Cities will benefit

By making a leap forward in working with walkable cities, the project partners will achieve new insights to the advantage for our customers and partners on new smart sustainable city approaches.

The worlds’ view on mobility is rapidly changing from a concept that “just” needs to move people from A to B to a concept that needs to move people from A to B in a sustainable and liveable way. The notion of cars as the primary measure of upholding mobility is fading – and rightfully so.

Benefits of walking

For people over 60, walking just 15 minutes a day can reduce the risk of dying by 22%.

Biking and walking provide an estimated return on investment of $11.80 for every $1 invested.

In London, Trafalgar Square saw a 300% increase in visitors after pedestrianizing.

On a single car-free day in 2015, Paris cut smog by 40% in parts of the city.

When Melbourne redesigned its center for pedastrians, it saw an 830% increase in residents.

Pedestrians may spend as much as 65% more than drivers.

Inspiration from other initiatives

In Oslo parking spaces were removed without much thought to what would replace them. This incensed business owners, who were already terrified the car ban would prevent customers from coming in-store. However, figures from the Statistics Norway compiled for the Oslo trade Association show that some people’s bleak predictions were wrong. Retail trade in downtown Oslo increased by 2.1 per cent in 2018, compared to an increase of 2.2 per cent for the whole of Oslo.

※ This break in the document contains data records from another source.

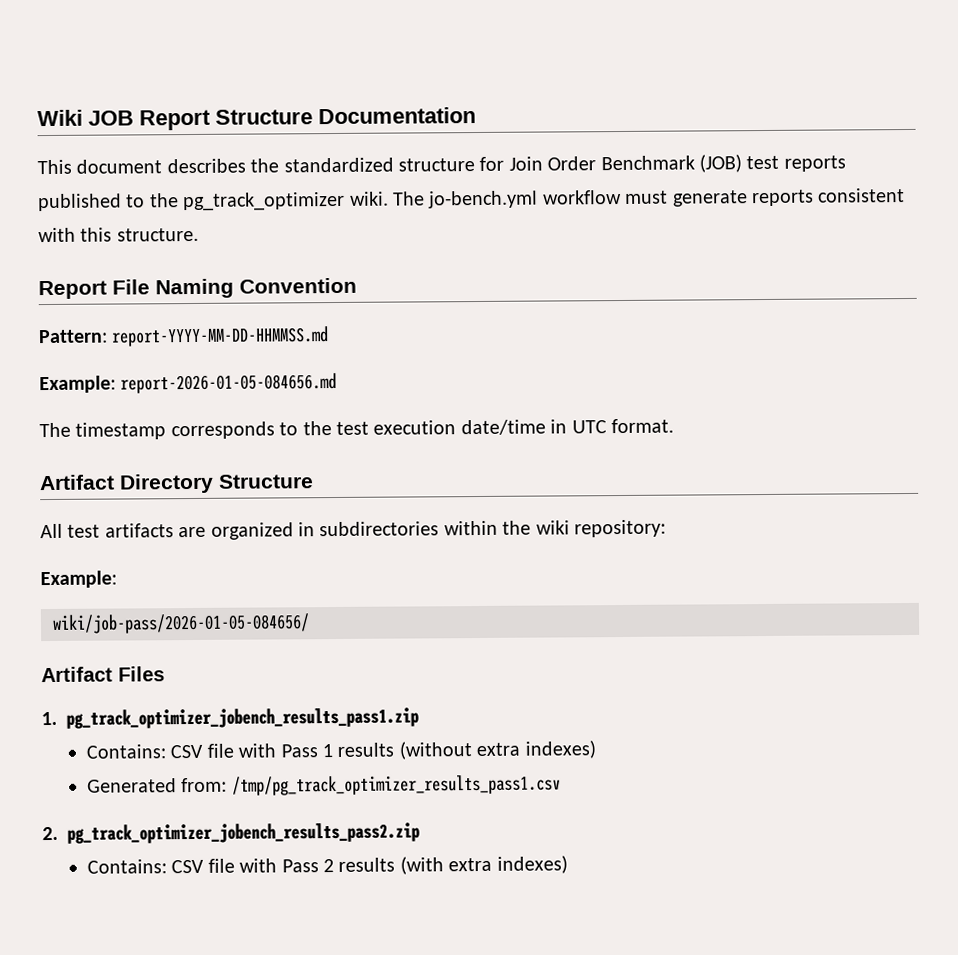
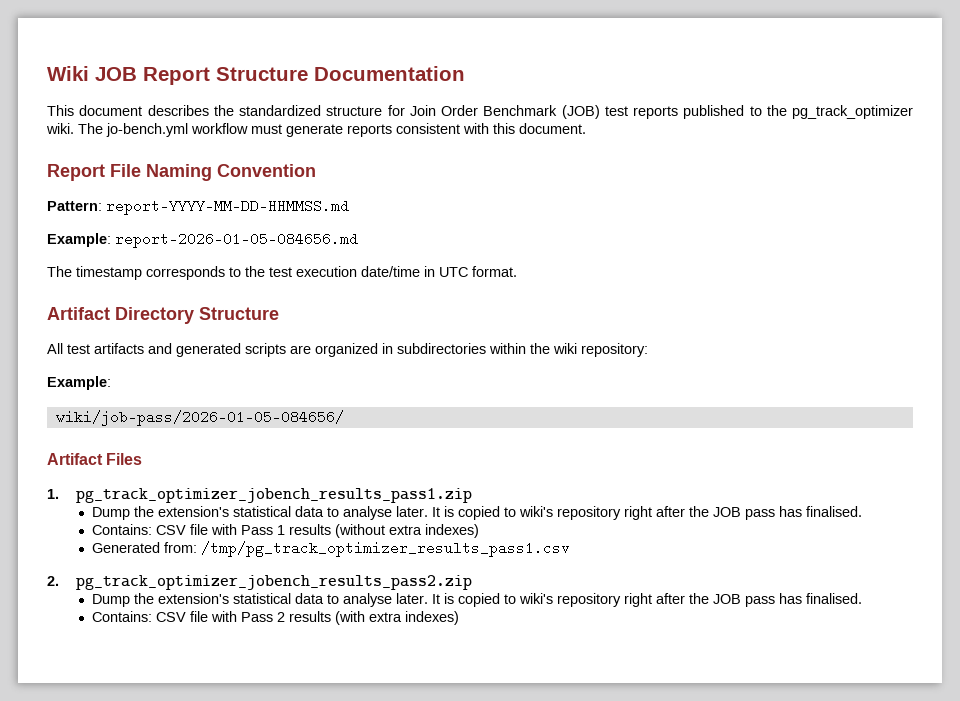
- The jo-bench.yml workflow must generate reports consistent with this structure.
+ The jo-bench.yml workflow must generate reports consistent with this document.
- All test artifacts are organized in subdirectories within the wiki repository:
+ All test artifacts and generated scripts are organized in subdirectories within the wiki repository:
  1. pg_track_optimizer_jobench_results_pass1.zip
+ Dump the extension's statistical data to analyse later. It is copied to wiki's repository right after the JOB pass has finalised.
  2. pg_track_optimizer_jobench_results_pass2.zip
+ Dump the extension's statistical data to analyse later. It is copied to wiki's repository right after the JOB pass has finalised.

This trend is confirmed by COWI’s study for Frederiksberg municipality (a central part of Copenhagen area). This study shows that cyclists and pedestrians in Frederiksberg create two-third of the turnover on shopping streets and they are more frequent customers than car drivers. The study shows that one kerbstone car parking space gives a turnover of DKK 600 per visit, while the same space could contain six bicycles, giving a turnover of DKK 2.100. This shows that private developers also have an increased incentive to focus on better infrastructure for pedestrians and cyclists, rather than cars.

In Oslo, COWI has contributed to a new Street design manual. The manual emphasizes the need to think and act bearing in mind the overall vision to "to create a greener, warmer and more inclusive city for everyone". The streets must provide functions beyond traffic flow, accommodate for universal design and for walking, cycling and public transport to be the preferred choices for journeys in Oslo.

The alternative to cars on the longer trips is public transport and an essential part of making this an attractive alternative is the “first-/last mile problem”. The trips to and from public transport stops are primarily done by walking. In Denmark, we often refer to a concept called “stationsnærhedsprincippet” (proximity to station principle). This is a principle stating that within a local geographical catchment area around public transport stops, conditions for dense urban development are especially good as people in these areas tend to use more public transport. The catchment area is defined by the length of the trip, to and from the stop, users are willing to travel. The research project will expand knowledge on design that can increase the willingness to walk, and walk longer, for the benefit of both city authorities and private developers.